Изменить размер шрифта - +
 – И – да, наверное, «Джерек» – крайне глупое имя.

– А по-моему неплохо придумано. Очень тебе подходит! – Джайна вновь хохотнула, но на сей раз, смиловавшись, прикрыла губы ладонью. – Все в порядке, Андуин. Не сомневайся, я тебя не выдам.

Глаза Андуина распахнулись во всю ширь.

– Джайна… Да, я понимаю: мы не раз спорили. Понимаю, мы не всегда сходимся во взглядах, но… Но это ты, несомненно, сможешь понять.

Вздохнув, он прислонился спиной к стене таверны.

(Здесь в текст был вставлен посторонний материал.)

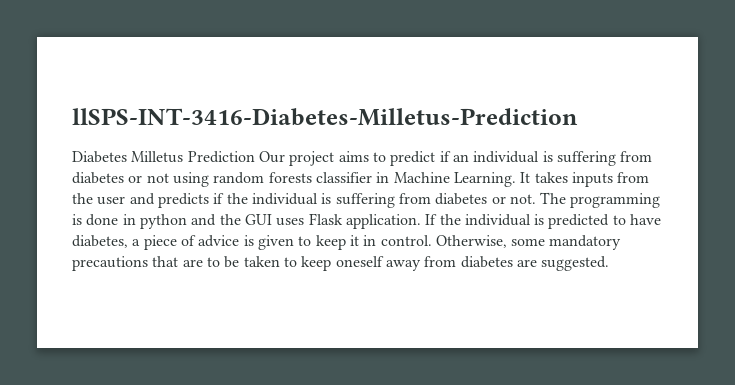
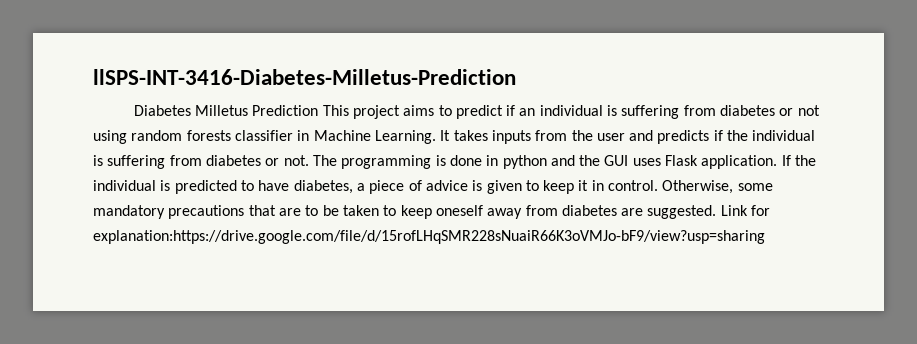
[258,151,285,163] Our -> [322,105,349,116] This
(610, 263) none -> [720,205,771,216] [93,230,765,244] Link for explanation:https://drive.google.com/file/d/15rofLHqSMR228sNuaiR66K3oVMJo-bF9/view?usp=sharing

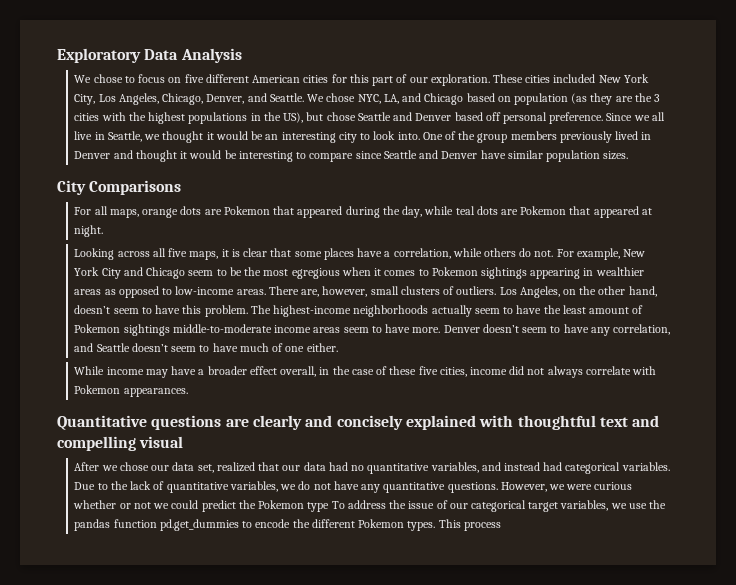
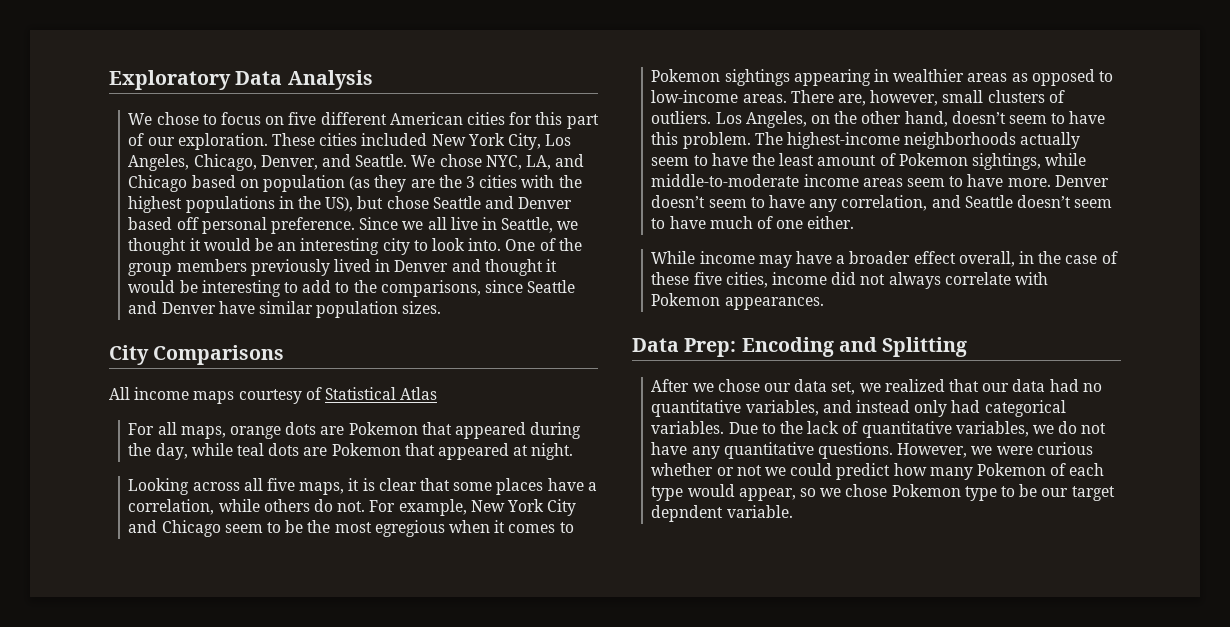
[309,153,354,162] compare -> [302,280,481,297] add to the comparisons,
(182, 187) none -> [109,387,438,404] // All income maps courtesy of Statistical Atlas
[123,324,170,336] sightings -> [971,153,1087,170] sightings, while
[57,415,660,430] [57,436,184,451] Quantitative questions are clearly and concisely explained with thoughtful text and compelling visual -> [632,337,968,357] Data Prep: Encoding and Splitting
(214, 468) none -> [859,383,881,392] we
(540, 466) none -> [914,400,948,417] only
[238,500,667,512] [74,519,501,531] the Pokemon type To address the issue of our categorical target variables, we use the pandas function pd.get_dummies to encode the different Pokemon types. This process -> [893,463,1105,480] [651,484,1115,501] [651,505,793,522] how many Pokemon of each type would appear, so we chose Pokemon type to be our target depndent variable.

– Иногда мне это очень нужно. Очень нужно снова побыть мальчишкой. Вспоминаю о тех солдатах, моих ровесниках, погибших на службе Альянсу, и думаю: как? Как можно гибнуть такими молодыми? Вот эти три храбреца в таверне – ведь они полагают, что готовы погибнуть. Готовы отдать жизнь за меня. Но это же… несправедливо. Это… от этого все вокруг должно бы остановиться и замереть. Весь мир при виде этого должен бы остановиться, замереть, но нет, не тут-то было! Жизнь катится своим чередом, мир обо всем забывает, а я должен делать вид, будто их самопожертвование – не просто жестокая, сердце на части рвущая шутка!

Еще монета в сумке тревог – последняя, увесистее всех прочих… Андуин спрятал лицо в ладонях, но Джайна, легонько коснувшись запястий юноши, потянула его руки книзу. Глаза ее влажно блестели, от насмешливой улыбки не осталось даже следа. Склонив голову, она придвинулась ближе.

– Ты тоже еще мальчишка, Андуин, и если, чтобы не забывать об этом, тебе нужен Джерек, то… да, я тебя понимаю.

Выпустив его руки, Джайна чуть отступила назад.

– Я ведь тоже оказалась сегодня здесь, не так ли? С поличным поймана.

– Но ты хотя бы лица можешь не прятать, – напомнил ей Андуин. – А я… нет, я так не могу. Мне ведь это потому и нужно, что я ненадолго становлюсь не собой. Становлюсь всего-навсего глупым, неряшливым уборщиком навоза Джереком.

Джайна, кивнув, указала туда, где стена таверны кончалась, уступая место конюшням.

– Ну что ж, пойду, не стану омрачать веселья. Ступай внутрь, Джерек. День был для тебя нелегок.

 

Глава двадцать пятая. Дазар’алор

 

Ночь вскоре должна была смениться рассветом, однако близкой победы Таланджи не чувствовала. Наоборот, чувствовала себя ближе к гибели, а значит, и ближе к Пасти. По словам Бвонсамди, спасение душ умерших троллей от Пасти стоило ему немалых усилий, а у нее отнимала все силы даже ходьба: каждый шаг давался с невероятным трудом. Пронизывавшую все тело боль усугубляла тяжесть на сердце: слишком много потерь понесли ее воины, обороняя последние святилища, а погубившие их ловушки помогли расставить темные следопыты. К тому же, в рядах – да не просто в рядах, во главе Укуса Вдовы – была замечена ее старая, лучшая в мире подруга.

– С бунтовщиками была замечена ведьма, – доложил один из уцелевших растарских стражей, пока целители мазали мазью ожоги бедняги Зекхана. – С изувеченной ногой, в странной одежде, но я, моя королева, видел ее лицо во дворце столько раз, что и не сосчитать. Это была Апари. Я узнаю ее где угодно.

Апари…

Добравшись до королевских покоев, Таланджи велела стражам никаких посетителей к ней не впускать. Один, разумеется, явится, но этому двери без надобности.

В ожидании Бвонсамди Таланджи доплелась до кровати, одолеваемая единственным желанием: уснуть, погрузиться в грезы, забыть об ужасных бедах, множащихся с каждым часом. Когда-то она считала Сильвану союзницей, а теперь силы Королевы Банши придавали храбрости бунтовщикам, стремящимся свергнуть Таланджи с трона. Одно это ранило в самое сердце, а уж предательство Апари…

Вздохнув, Таланджи тяжело опустилась на кровать, сняла корону, потерла обеими руками ноющий лоб.